* Work order *
Begin with the line containing "Vauxhall astra mk3 1992" and end with the last line of the data below; return those lines exactly, and only those.

* Input data *
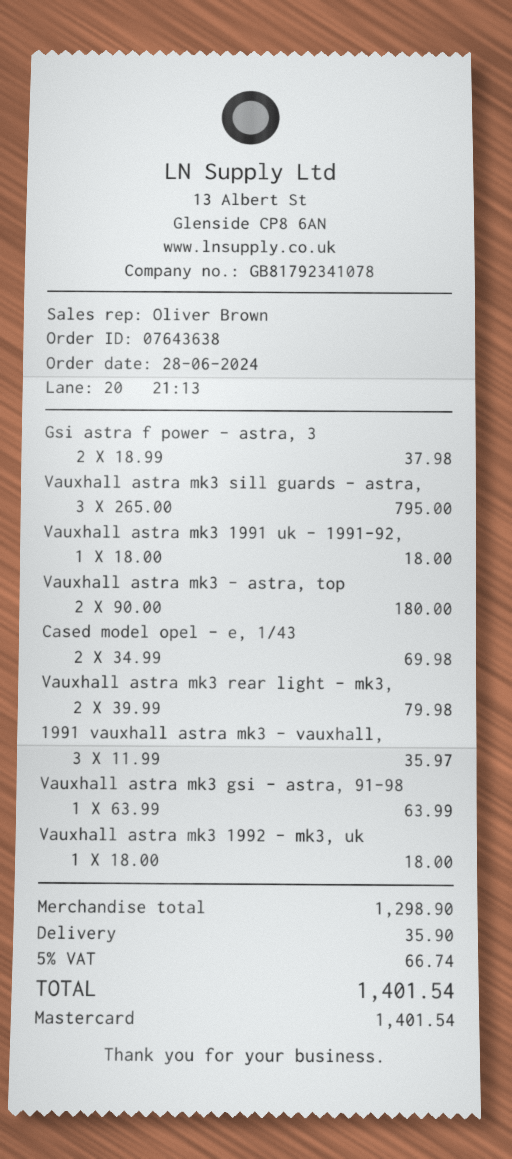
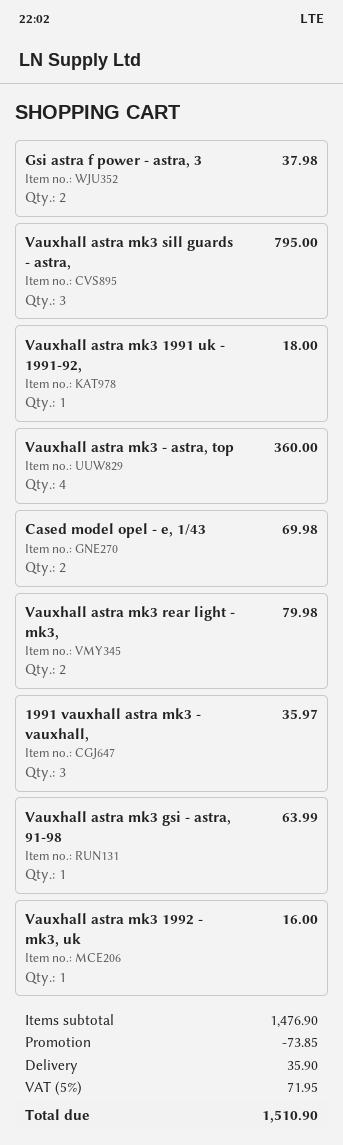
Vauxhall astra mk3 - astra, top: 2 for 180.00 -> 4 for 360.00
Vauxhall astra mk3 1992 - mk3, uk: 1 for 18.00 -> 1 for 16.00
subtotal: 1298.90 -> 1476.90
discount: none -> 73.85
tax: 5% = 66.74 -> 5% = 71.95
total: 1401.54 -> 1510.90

* Exercise answer *
Vauxhall astra mk3 1992 - mk3, uk: 1 for 18.00 -> 1 for 16.00
subtotal: 1298.90 -> 1476.90
discount: none -> 73.85
tax: 5% = 66.74 -> 5% = 71.95
total: 1401.54 -> 1510.90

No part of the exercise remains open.